## Work required
Copy, without any change, the lines from the one that holds "discount: 5.00 -> 25.00" through the final line of the material below.

## Record set
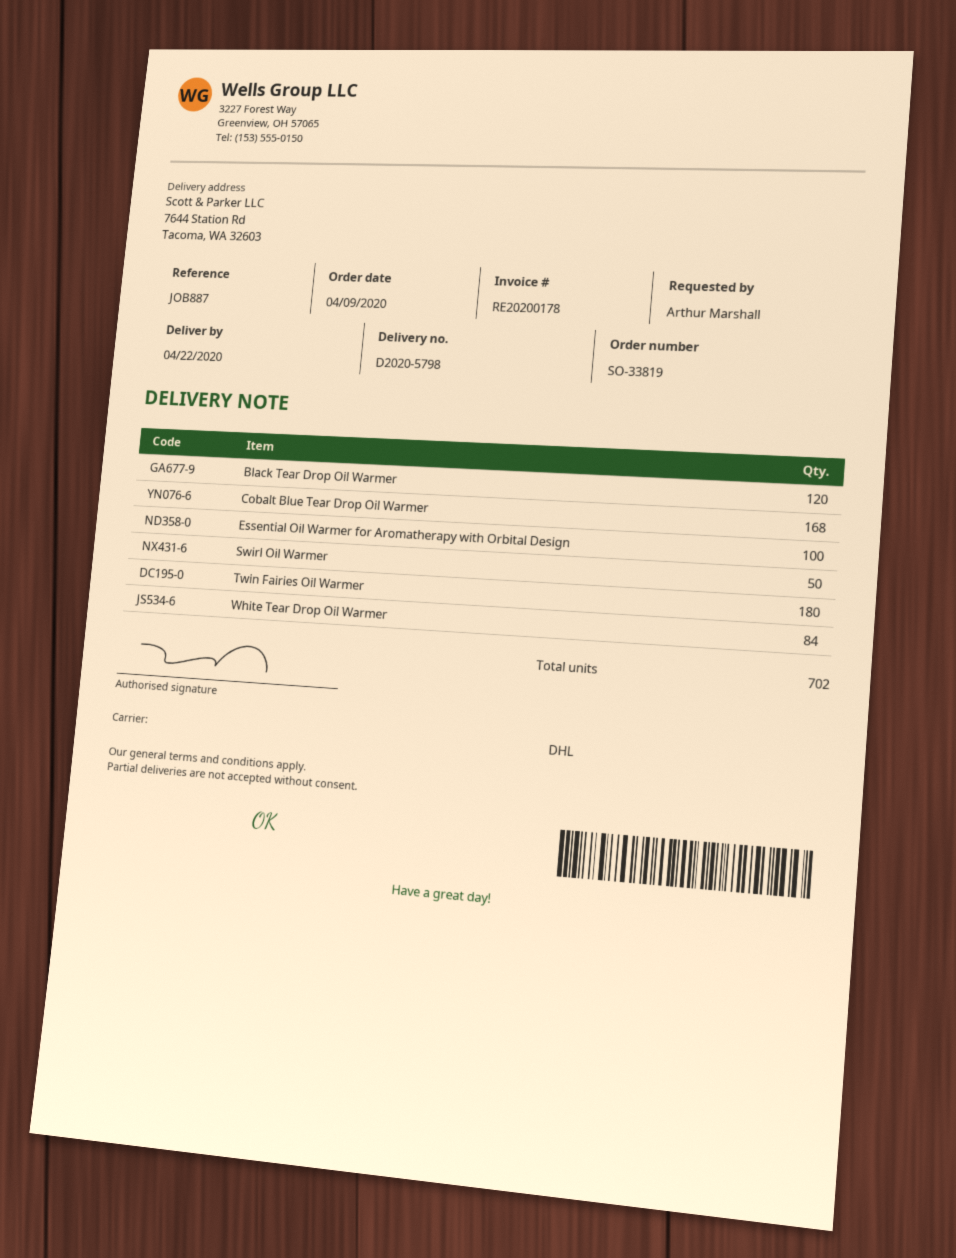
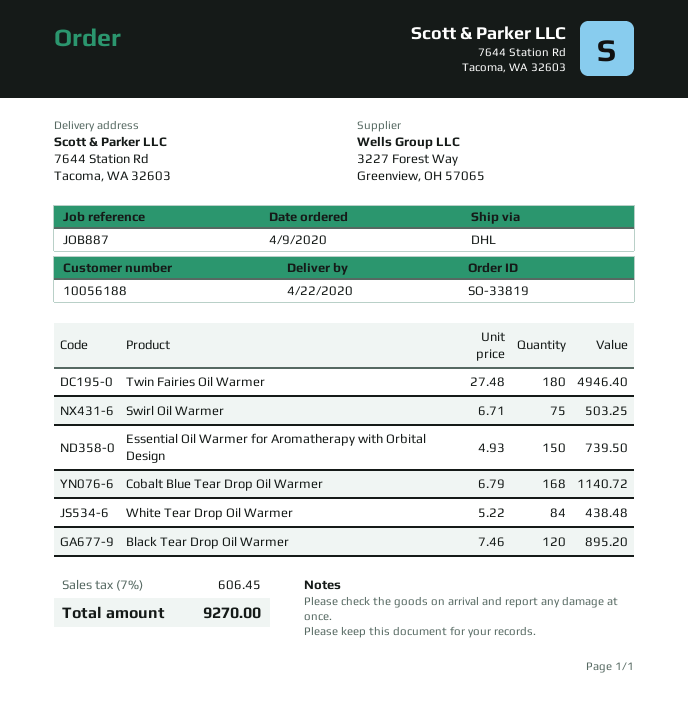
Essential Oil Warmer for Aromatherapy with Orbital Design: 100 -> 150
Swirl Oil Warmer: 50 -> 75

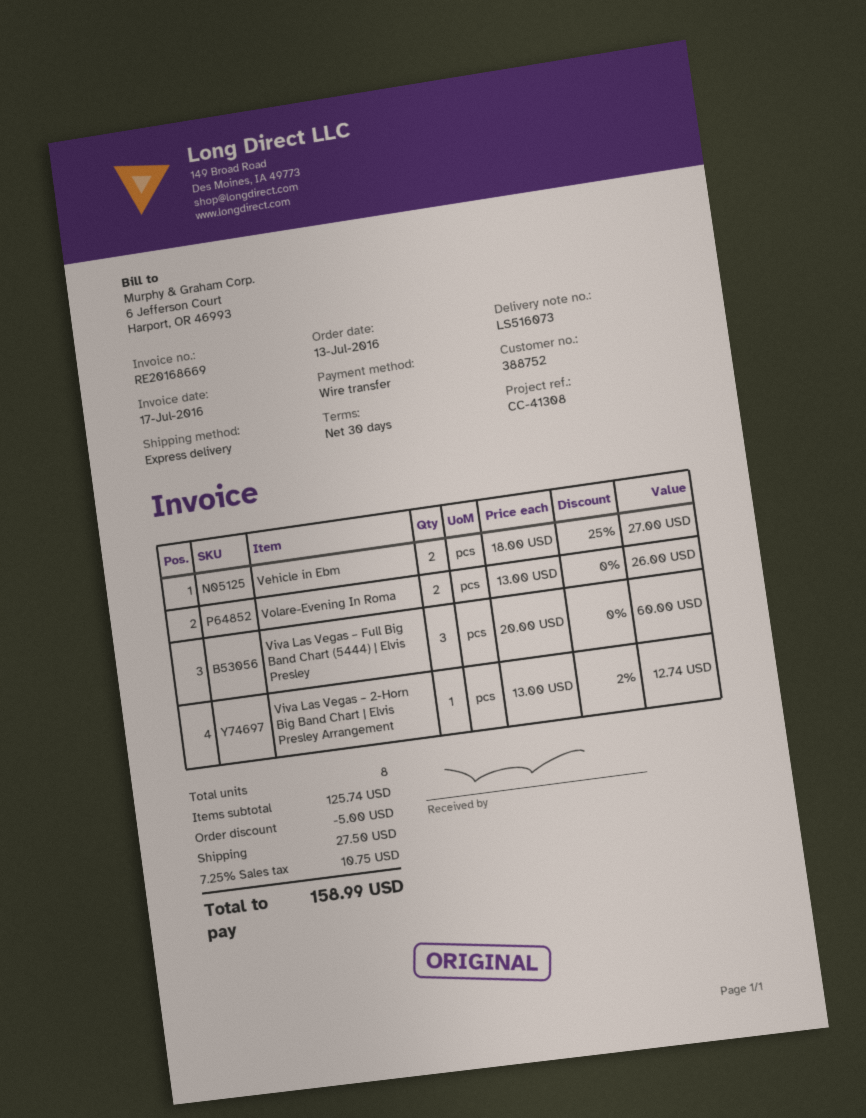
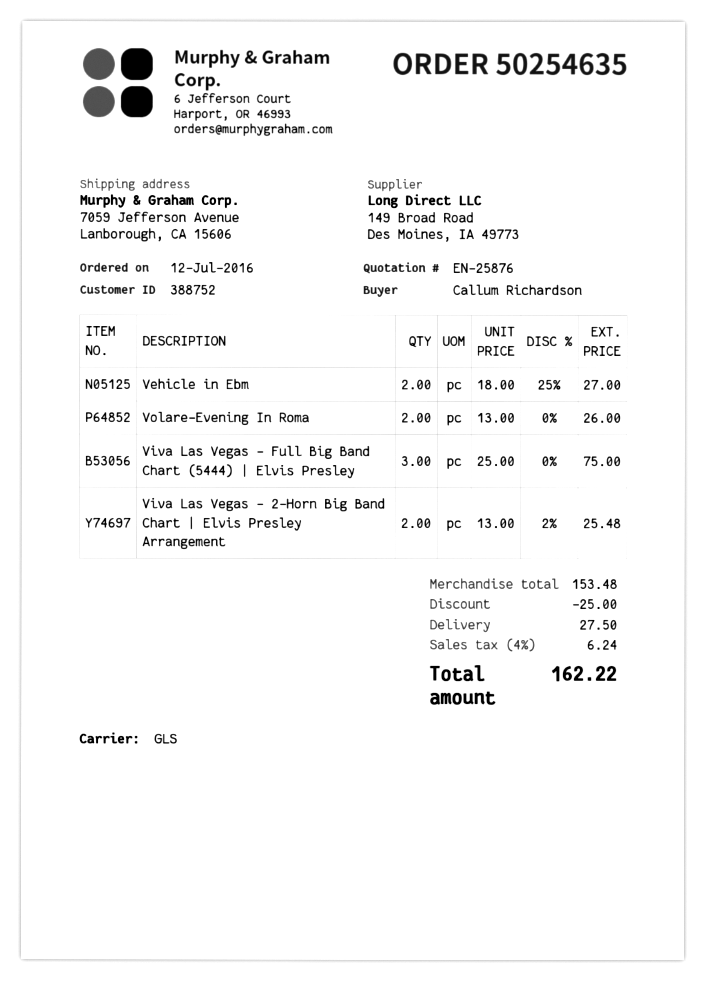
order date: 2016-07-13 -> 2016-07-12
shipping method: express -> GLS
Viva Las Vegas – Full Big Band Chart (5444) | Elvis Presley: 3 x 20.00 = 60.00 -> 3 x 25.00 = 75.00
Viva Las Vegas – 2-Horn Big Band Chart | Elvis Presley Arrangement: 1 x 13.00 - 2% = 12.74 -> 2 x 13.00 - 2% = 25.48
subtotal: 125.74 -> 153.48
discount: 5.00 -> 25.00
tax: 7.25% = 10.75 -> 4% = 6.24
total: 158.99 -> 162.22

## Task result
discount: 5.00 -> 25.00
tax: 7.25% = 10.75 -> 4% = 6.24
total: 158.99 -> 162.22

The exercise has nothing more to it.